INFORMATION SUPPLIED below:

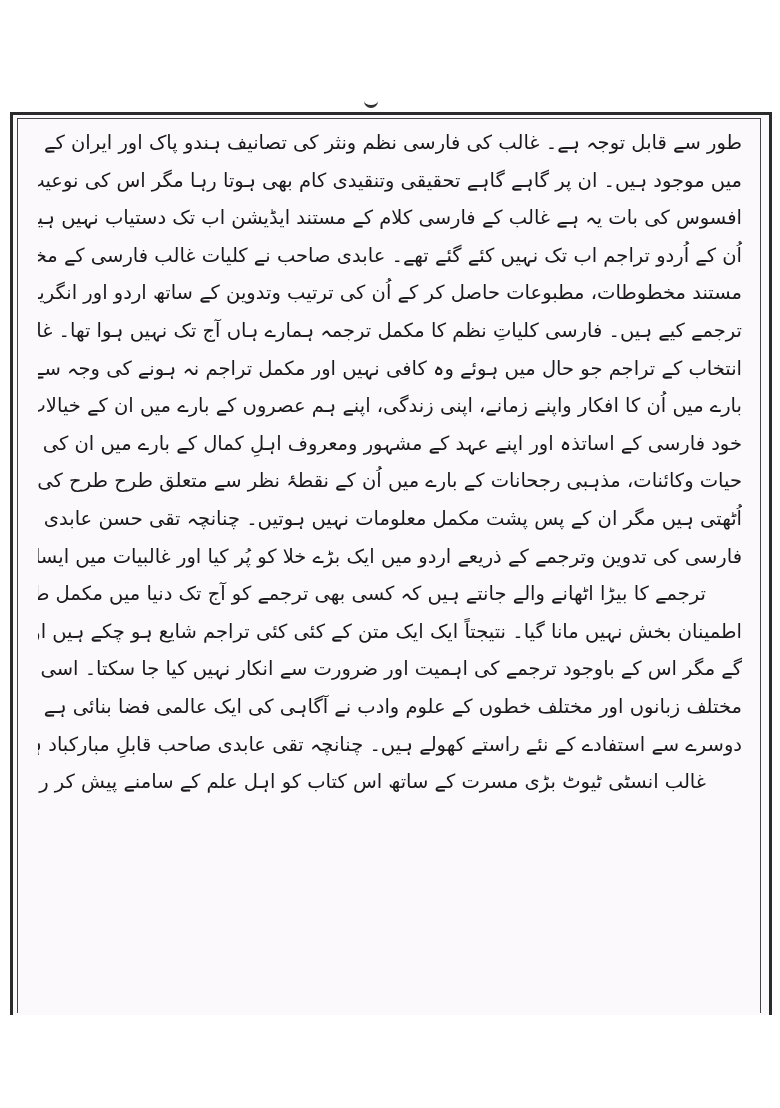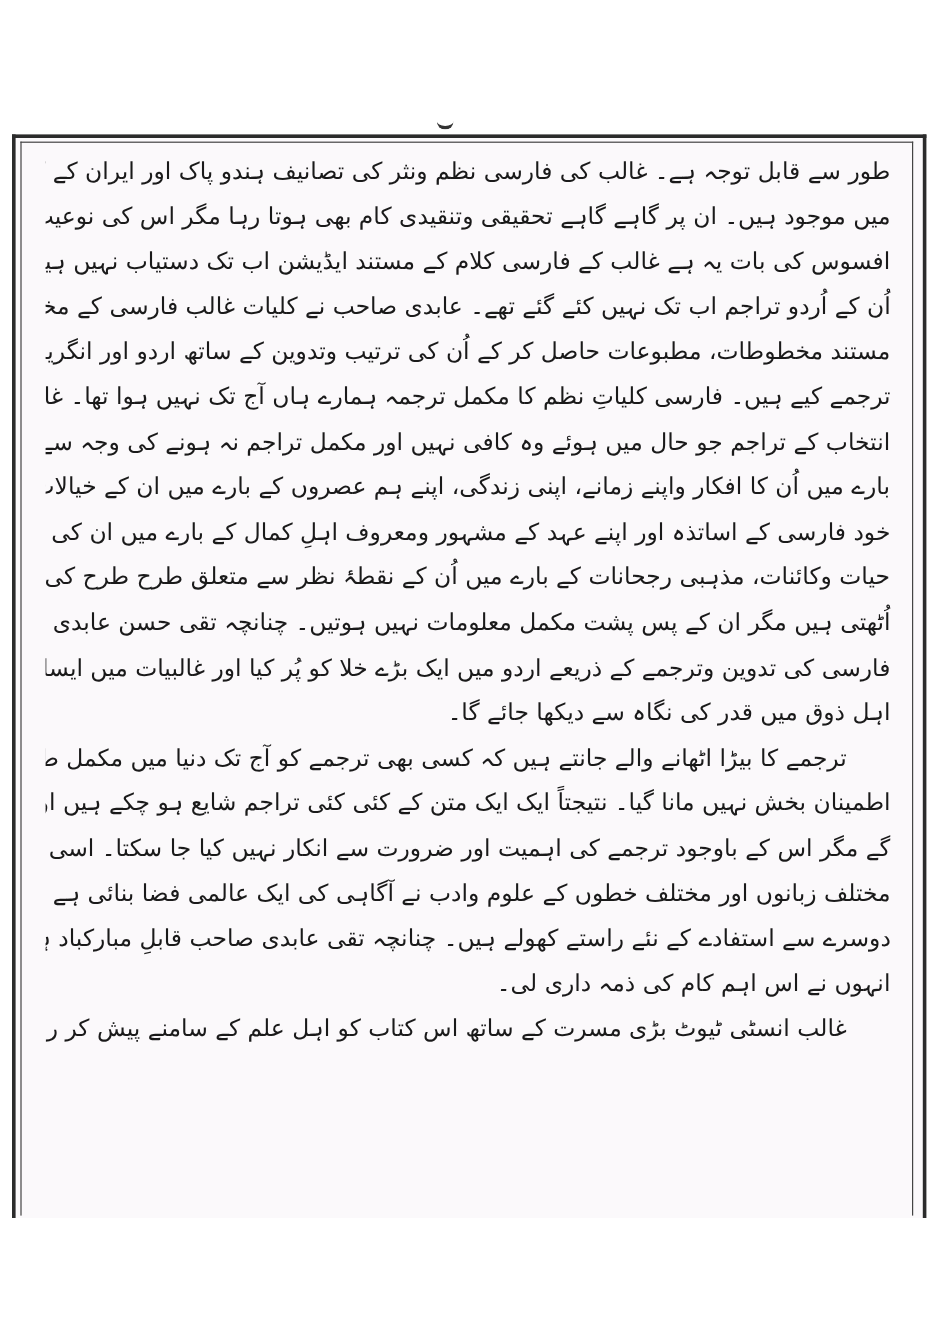--- a/index.html
+++ b/index.html
@@ -33,7 +33,6 @@
     <span class="line">حیات وکائنات، مذہبی رجحانات کے بارے میں اُن کے نقطۂ نظر سے متعلق طرح طرح کی بحثیں</span>
     <span class="line">اُٹھتی ہیں مگر ان کے پس پشت مکمل معلومات نہیں ہوتیں۔ چنانچہ تقی حسن عابدی صاحب نے کلیات</span>
     <span class="line">فارسی کی تدوین وترجمے کے ذریعے اردو میں ایک بڑے خلا کو پُر کیا اور غالبیات میں ایسا اضافہ کیا جو</span>
-    <span class="line last">اہل ذوق میں قدر کی نگاہ سے دیکھا جائے گا۔</span>
     <span class="line indent">ترجمے کا بیڑا اٹھانے والے جانتے ہیں کہ کسی بھی ترجمے کو آج تک دنیا میں مکمل طور پر</span>
     <span class="line">اطمینان بخش نہیں مانا گیا۔ نتیجتاً ایک ایک متن کے کئی کئی تراجم شایع ہو چکے ہیں اور آئندہ بھی ہوں</span>
     <span class="line">گے مگر اس کے باوجود ترجمے کی اہمیت اور ضرورت سے انکار نہیں کیا جا سکتا۔ اسی کے طفیل آج دنیا کی</span>

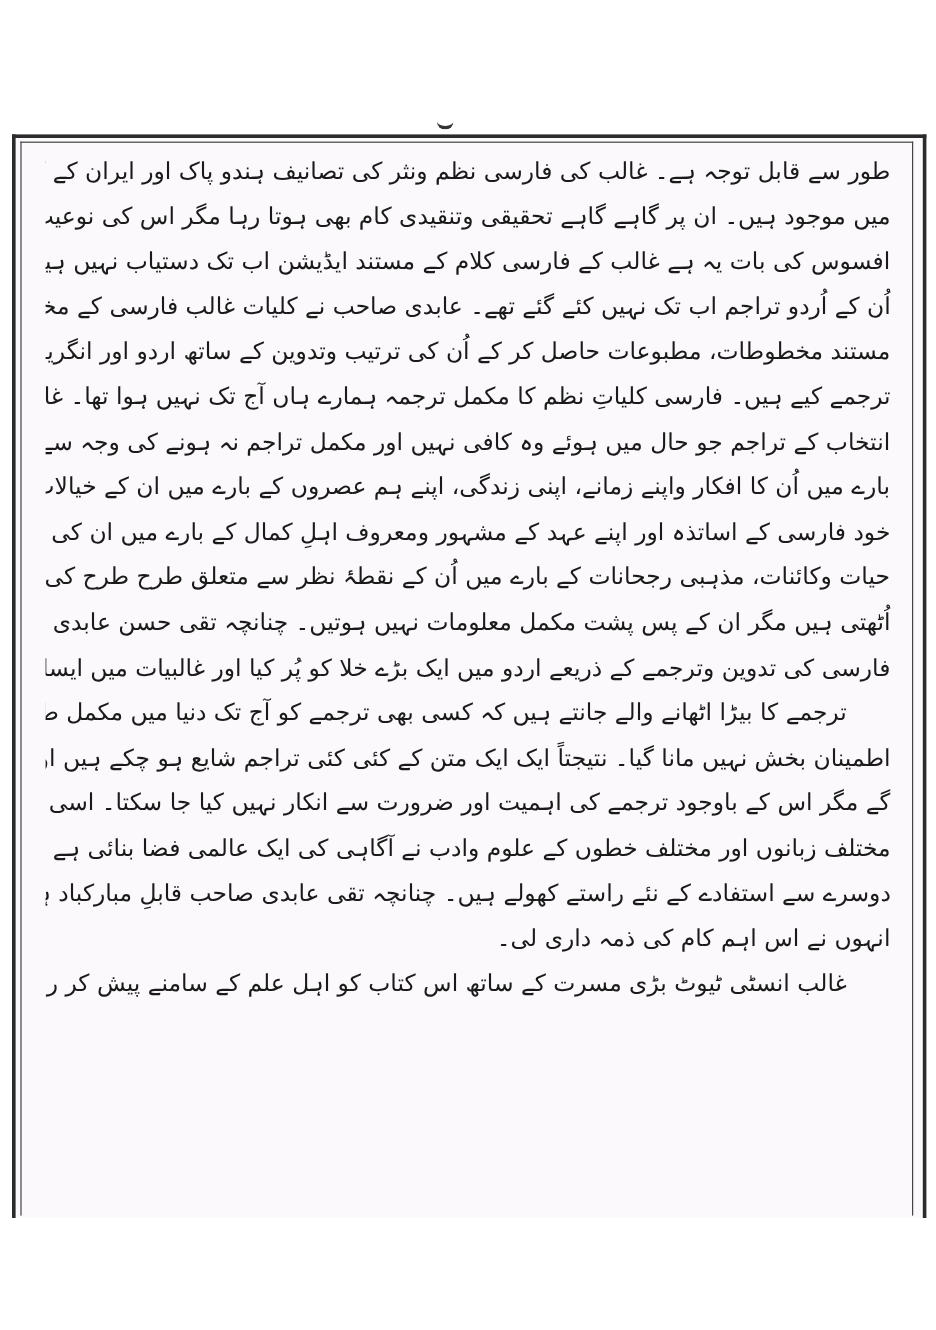--- a/index.html
+++ b/index.html
@@ -38,7 +38,6 @@
     <span class="line">گے مگر اس کے باوجود ترجمے کی اہمیت اور ضرورت سے انکار نہیں کیا جا سکتا۔ اسی کے طفیل آج دنیا کی</span>
     <span class="line">مختلف زبانوں اور مختلف خطوں کے علوم وادب نے آگاہی کی ایک عالمی فضا بنائی ہے اور ایک</span>
     <span class="line">دوسرے سے استفادے کے نئے راستے کھولے ہیں۔ چنانچہ تقی عابدی صاحب قابلِ مبارکباد ہیں کہ</span>
-    <span class="line last">انہوں نے اس اہم کام کی ذمہ داری لی۔</span>
     <span class="line last indent">غالب انسٹی ٹیوٹ بڑی مسرت کے ساتھ اس کتاب کو اہل علم کے سامنے پیش کر رہا ہے۔</span>
   </div>
 </div>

End of INFORMATION SUPPLIED.

WHAT THE EXERCISE ASKS: Text only, no pictures: copy every entry exactly.

TASK RESPONSE:
--- a/index.html
+++ b/index.html
@@ -33,7 +33,6 @@
     <span class="line">حیات وکائنات، مذہبی رجحانات کے بارے میں اُن کے نقطۂ نظر سے متعلق طرح طرح کی بحثیں</span>
     <span class="line">اُٹھتی ہیں مگر ان کے پس پشت مکمل معلومات نہیں ہوتیں۔ چنانچہ تقی حسن عابدی صاحب نے کلیات</span>
     <span class="line">فارسی کی تدوین وترجمے کے ذریعے اردو میں ایک بڑے خلا کو پُر کیا اور غالبیات میں ایسا اضافہ کیا جو</span>
-    <span class="line last">اہل ذوق میں قدر کی نگاہ سے دیکھا جائے گا۔</span>
     <span class="line indent">ترجمے کا بیڑا اٹھانے والے جانتے ہیں کہ کسی بھی ترجمے کو آج تک دنیا میں مکمل طور پر</span>
     <span class="line">اطمینان بخش نہیں مانا گیا۔ نتیجتاً ایک ایک متن کے کئی کئی تراجم شایع ہو چکے ہیں اور آئندہ بھی ہوں</span>
     <span class="line">گے مگر اس کے باوجود ترجمے کی اہمیت اور ضرورت سے انکار نہیں کیا جا سکتا۔ اسی کے طفیل آج دنیا کی</span>

--- a/index.html
+++ b/index.html
@@ -38,7 +38,6 @@
     <span class="line">گے مگر اس کے باوجود ترجمے کی اہمیت اور ضرورت سے انکار نہیں کیا جا سکتا۔ اسی کے طفیل آج دنیا کی</span>
     <span class="line">مختلف زبانوں اور مختلف خطوں کے علوم وادب نے آگاہی کی ایک عالمی فضا بنائی ہے اور ایک</span>
     <span class="line">دوسرے سے استفادے کے نئے راستے کھولے ہیں۔ چنانچہ تقی عابدی صاحب قابلِ مبارکباد ہیں کہ</span>
-    <span class="line last">انہوں نے اس اہم کام کی ذمہ داری لی۔</span>
     <span class="line last indent">غالب انسٹی ٹیوٹ بڑی مسرت کے ساتھ اس کتاب کو اہل علم کے سامنے پیش کر رہا ہے۔</span>
   </div>
 </div>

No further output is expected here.